> **Instructions to follow**
Return nothing but the lines from the one with "(523, 281) none" through the one with "[262,308,347,321] collaborator ->" in the data below, word for word and without pictures.

[Structured diff data]
━━━━━━━━━━━━━━━━━━━━━━━━━━━━━━
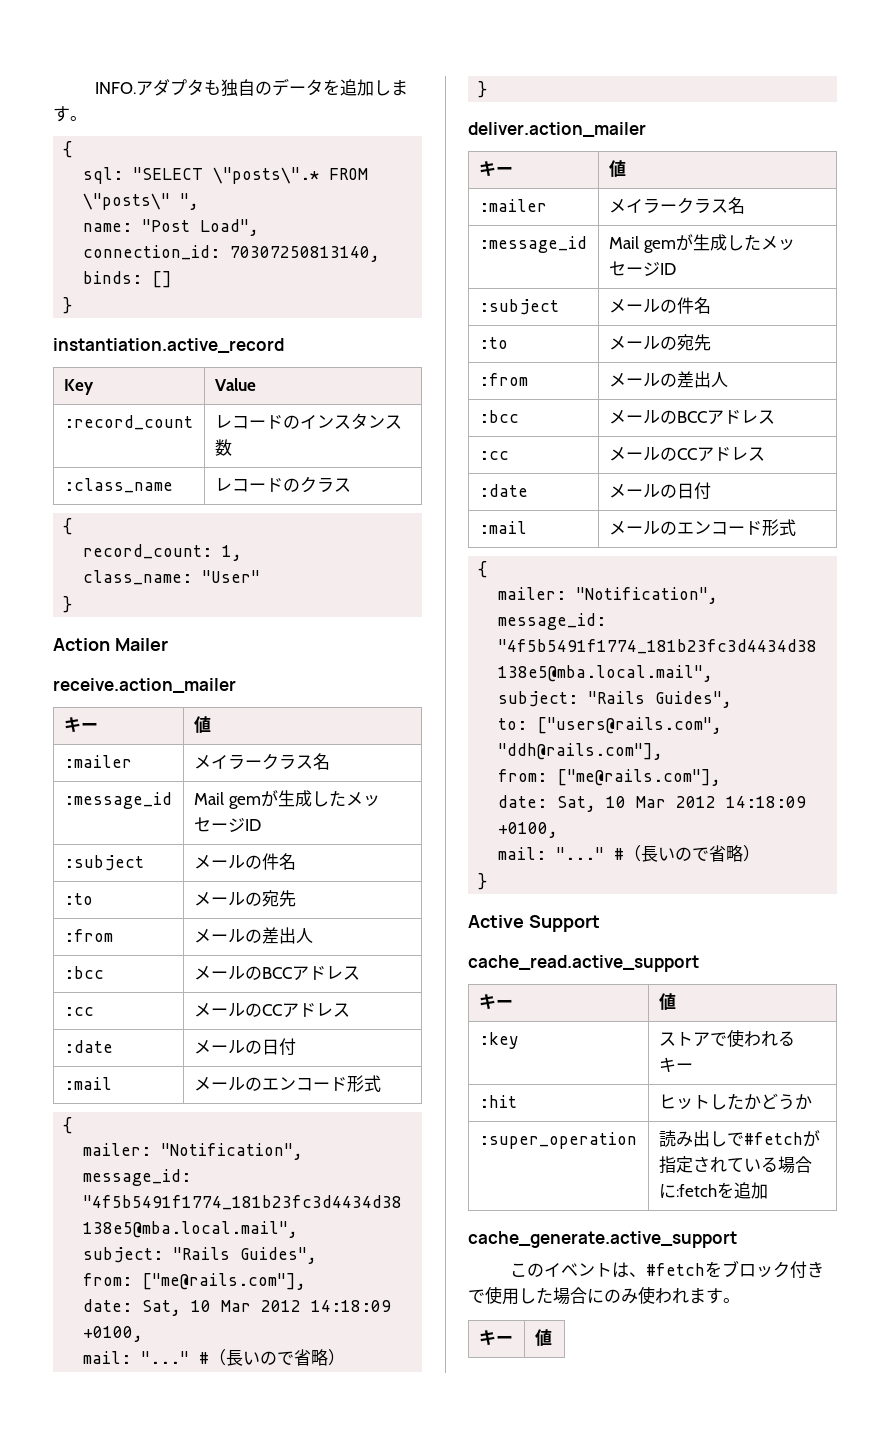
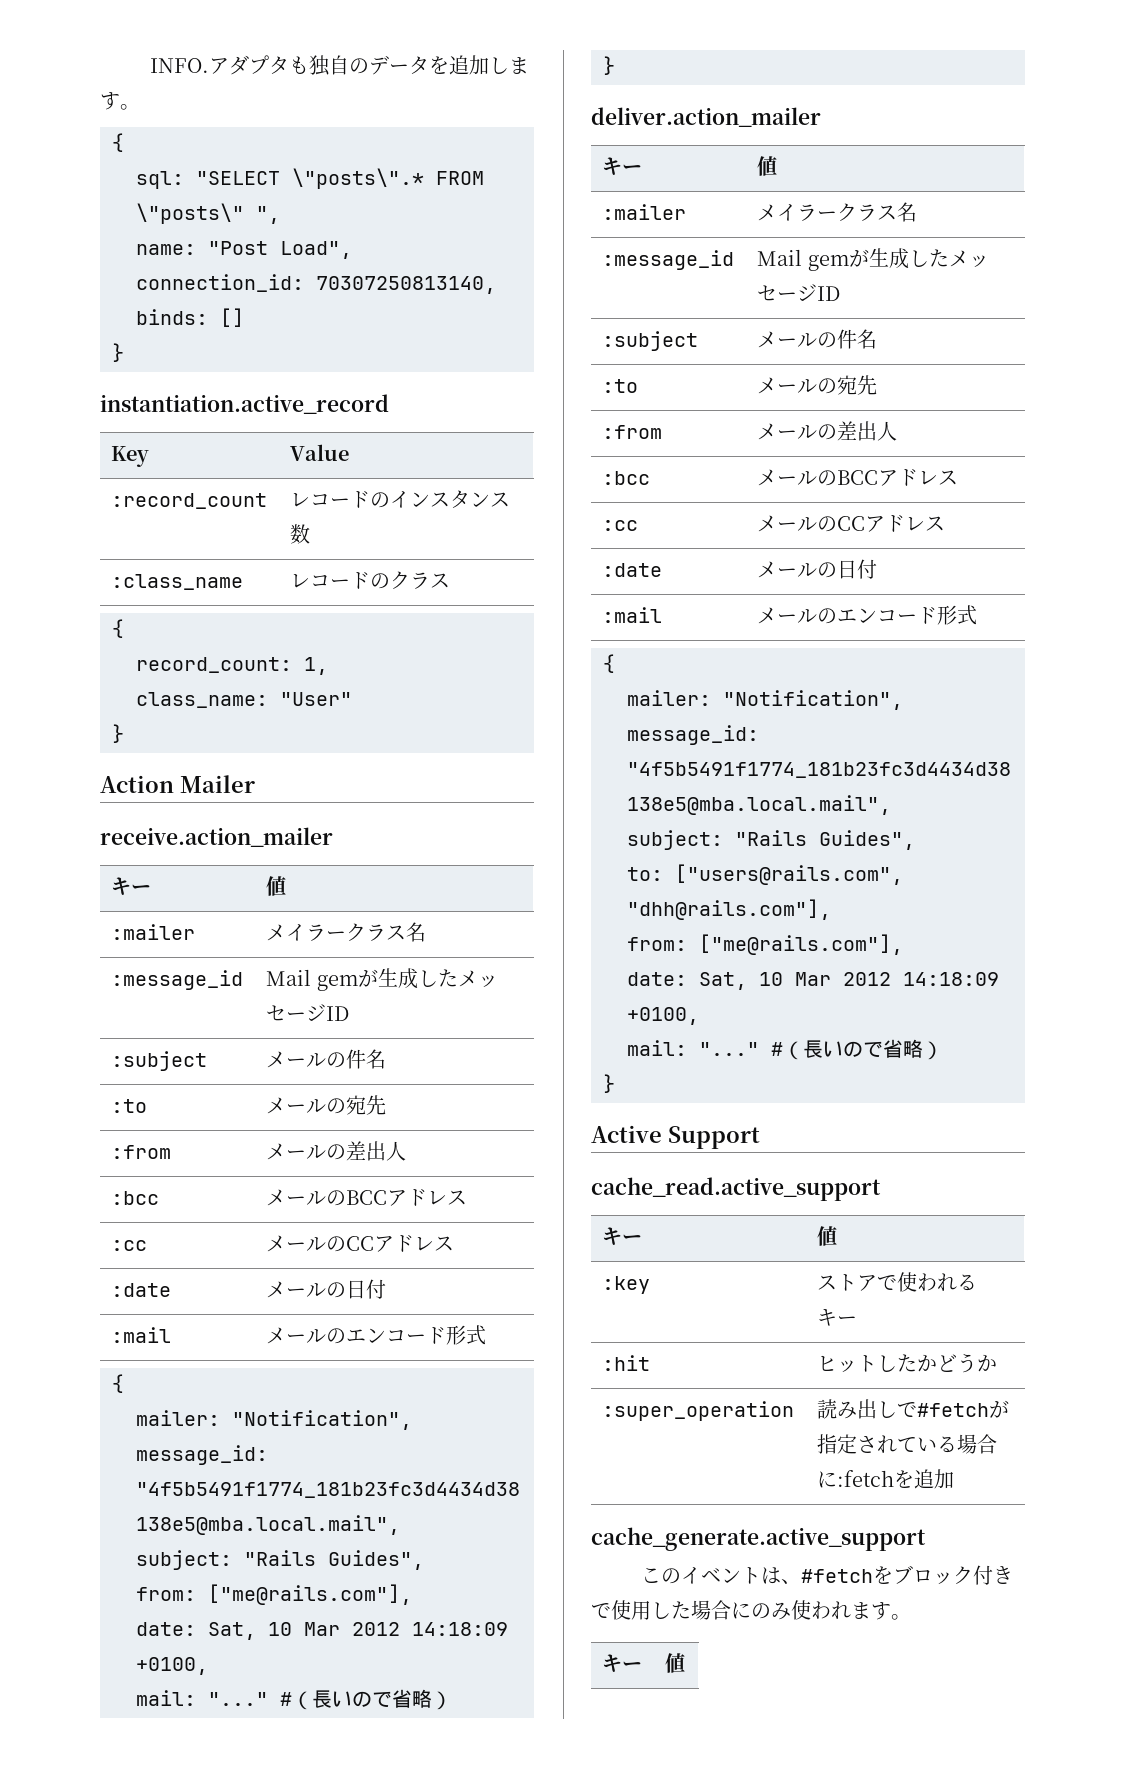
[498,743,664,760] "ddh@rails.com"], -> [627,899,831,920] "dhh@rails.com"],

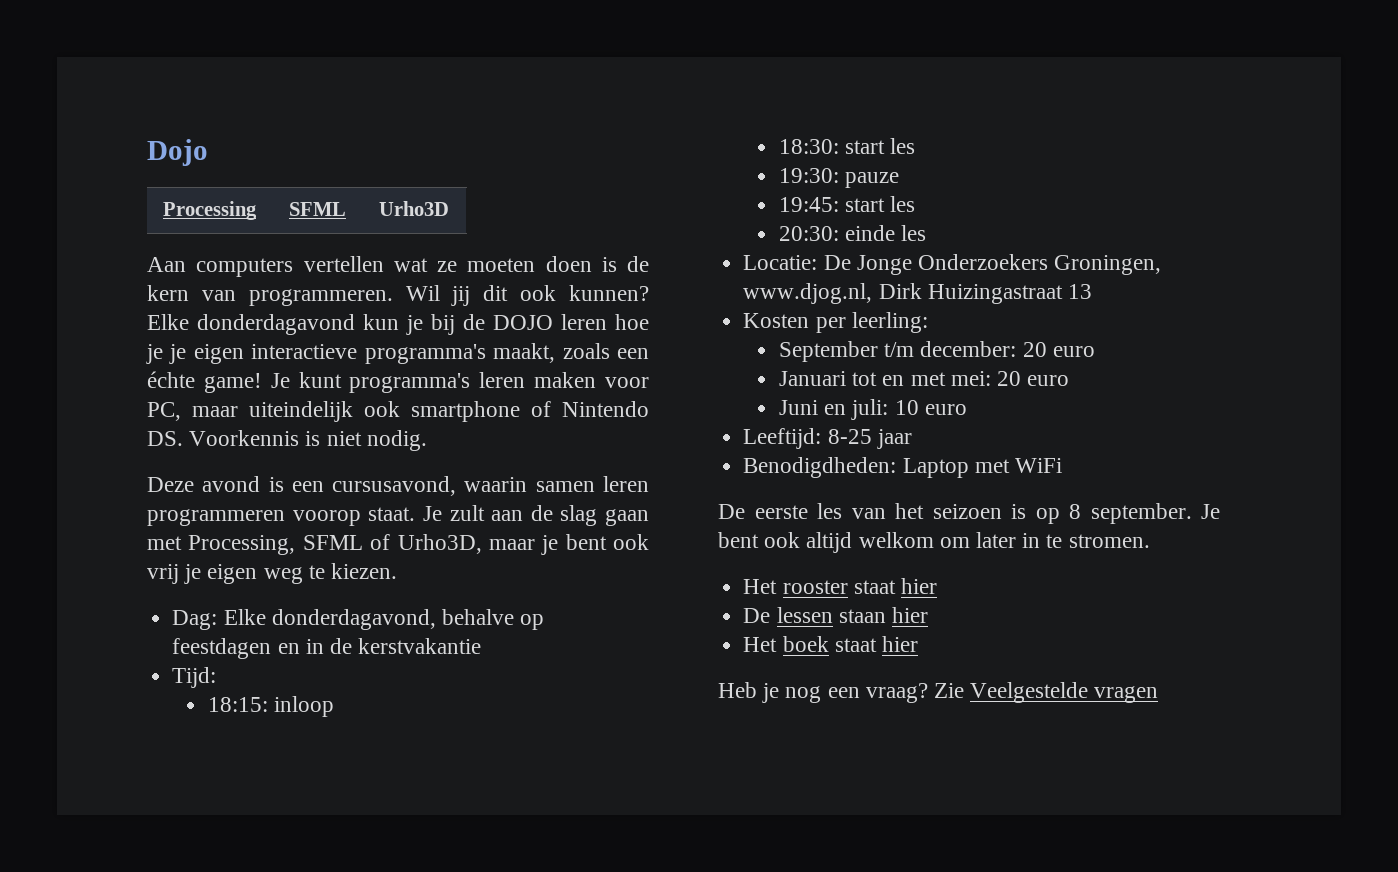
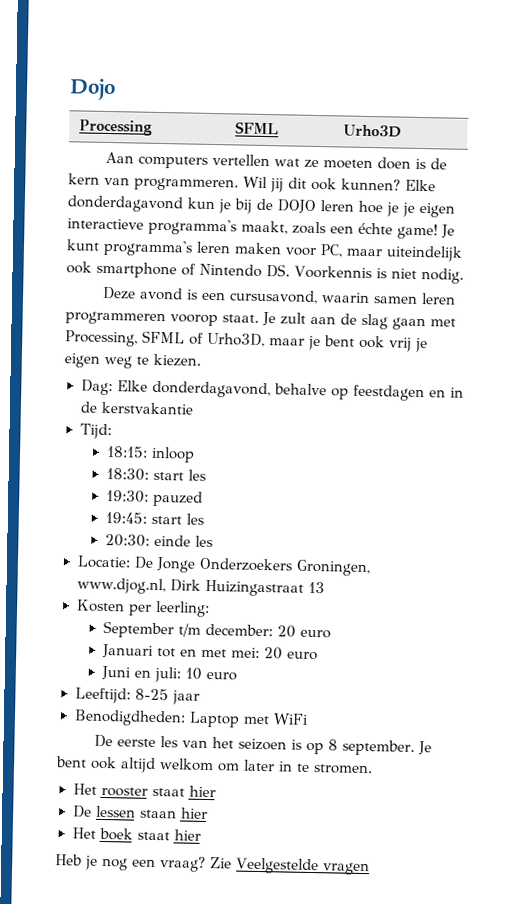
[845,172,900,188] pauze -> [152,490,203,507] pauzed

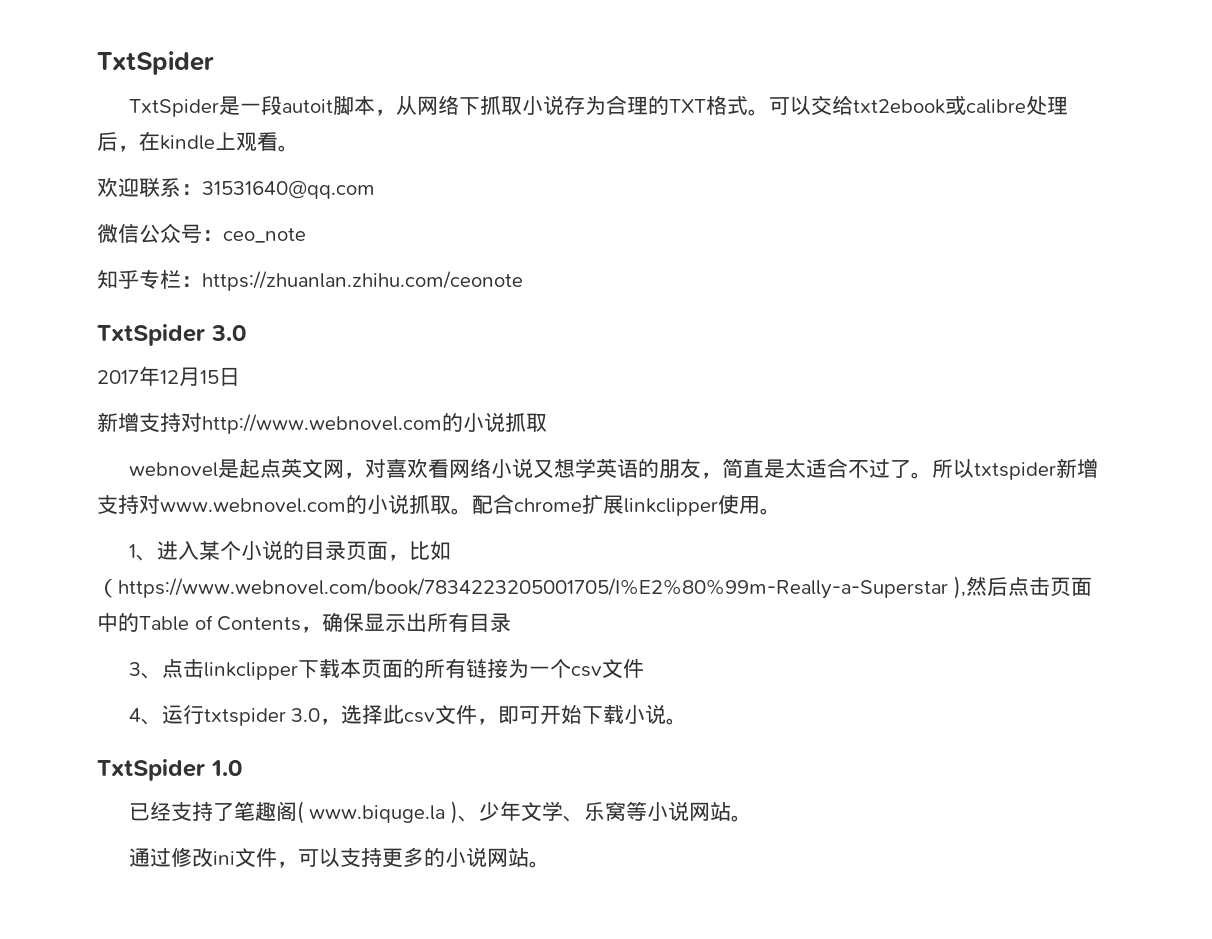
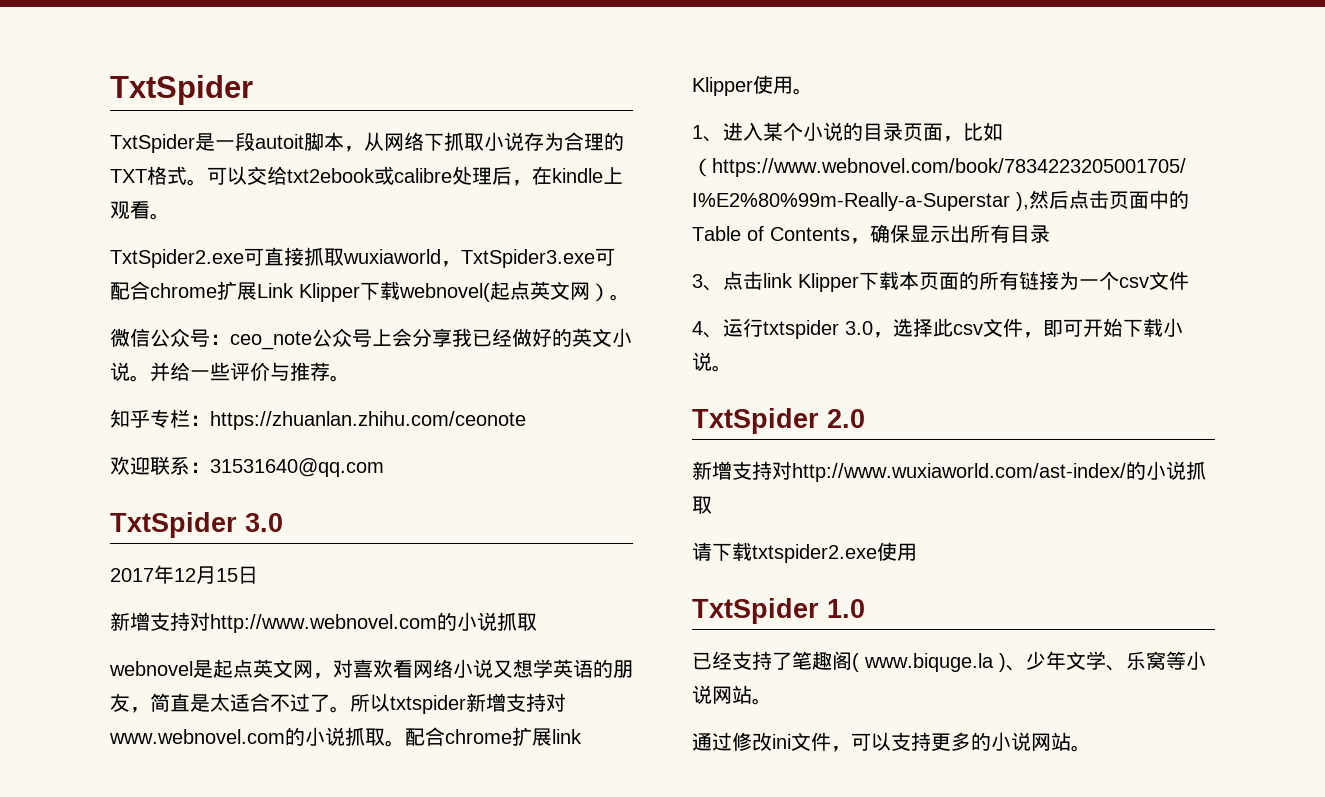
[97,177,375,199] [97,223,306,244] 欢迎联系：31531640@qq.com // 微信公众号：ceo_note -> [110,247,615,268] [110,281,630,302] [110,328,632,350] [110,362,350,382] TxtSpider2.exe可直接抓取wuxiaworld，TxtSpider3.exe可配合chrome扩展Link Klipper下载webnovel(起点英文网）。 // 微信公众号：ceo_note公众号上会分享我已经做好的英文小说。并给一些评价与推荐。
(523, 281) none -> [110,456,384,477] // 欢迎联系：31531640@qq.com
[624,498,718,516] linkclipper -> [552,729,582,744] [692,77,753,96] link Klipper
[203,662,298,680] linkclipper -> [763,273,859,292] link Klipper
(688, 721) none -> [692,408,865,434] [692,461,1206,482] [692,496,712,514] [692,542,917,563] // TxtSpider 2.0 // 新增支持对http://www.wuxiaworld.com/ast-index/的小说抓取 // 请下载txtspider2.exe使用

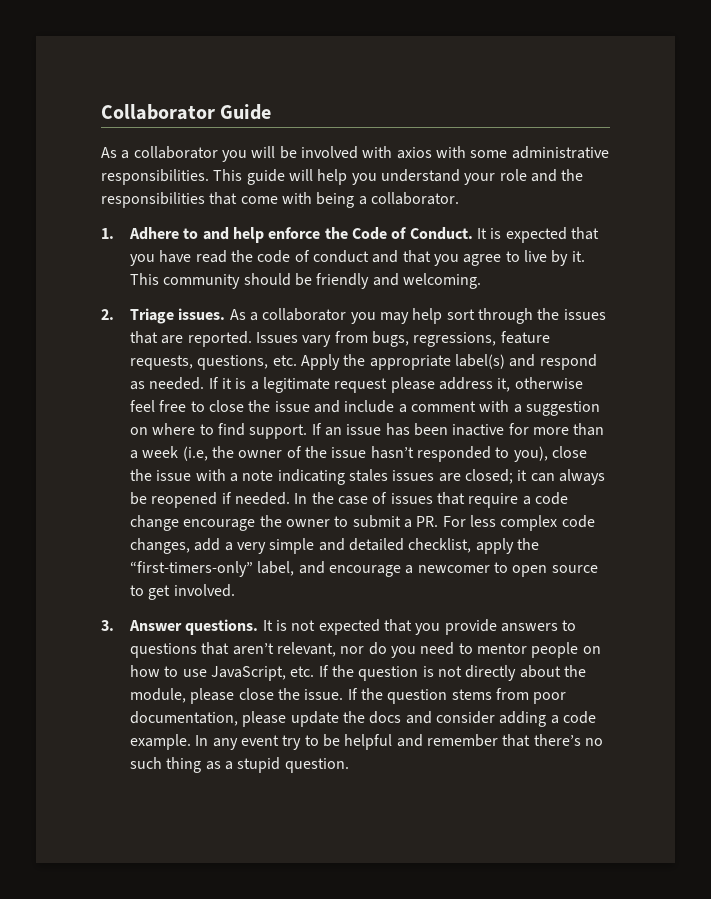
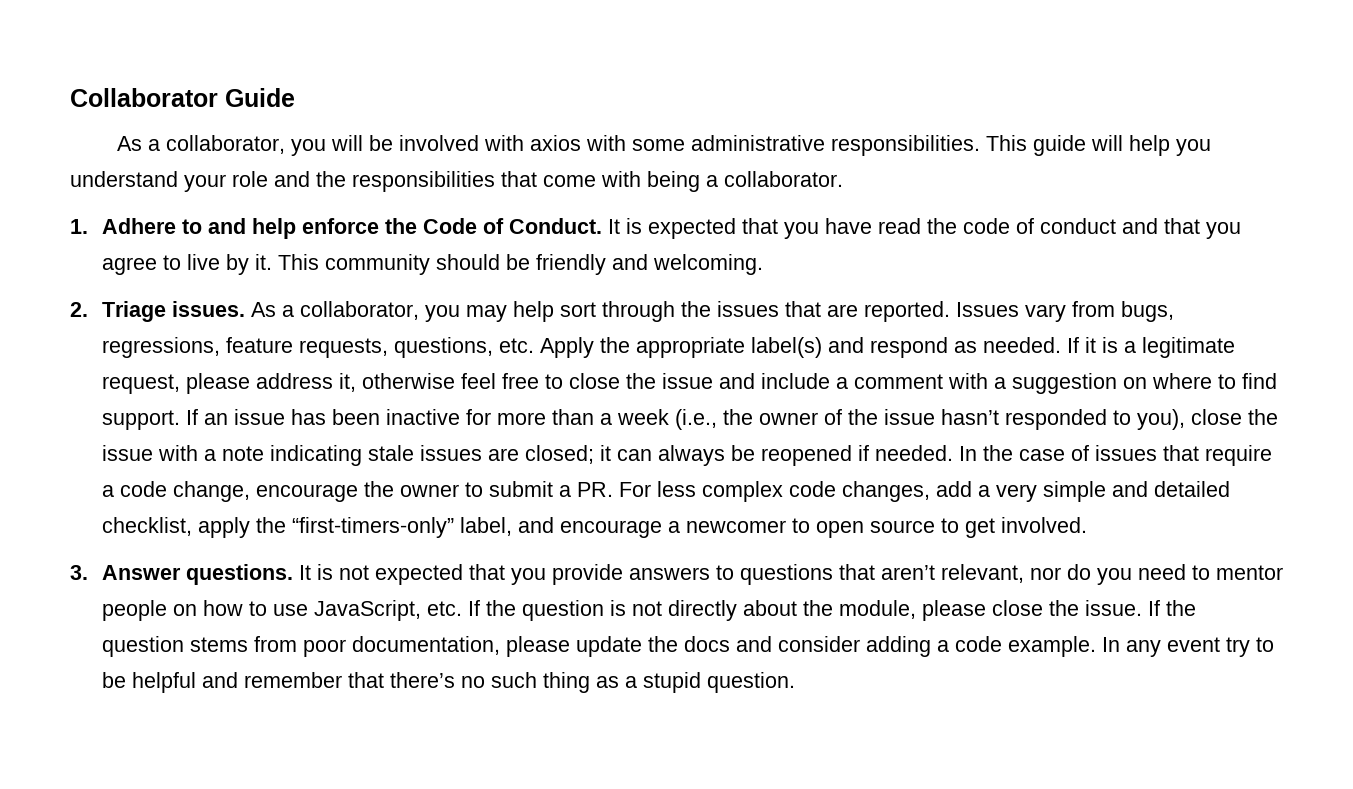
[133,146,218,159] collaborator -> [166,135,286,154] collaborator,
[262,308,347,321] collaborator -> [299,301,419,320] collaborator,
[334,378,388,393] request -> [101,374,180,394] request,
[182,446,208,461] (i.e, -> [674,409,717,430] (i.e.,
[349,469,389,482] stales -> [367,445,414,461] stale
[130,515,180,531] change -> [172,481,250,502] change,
━━━━━━━━━━━━━━━━━━━━━━━━━━━━━━
> **Task output**
(523, 281) none -> [110,456,384,477] // 欢迎联系：31531640@qq.com
[624,498,718,516] linkclipper -> [552,729,582,744] [692,77,753,96] link Klipper
[203,662,298,680] linkclipper -> [763,273,859,292] link Klipper
(688, 721) none -> [692,408,865,434] [692,461,1206,482] [692,496,712,514] [692,542,917,563] // TxtSpider 2.0 // 新增支持对http://www.wuxiaworld.com/ast-index/的小说抓取 // 请下载txtspider2.exe使用

[133,146,218,159] collaborator -> [166,135,286,154] collaborator,
[262,308,347,321] collaborator -> [299,301,419,320] collaborator,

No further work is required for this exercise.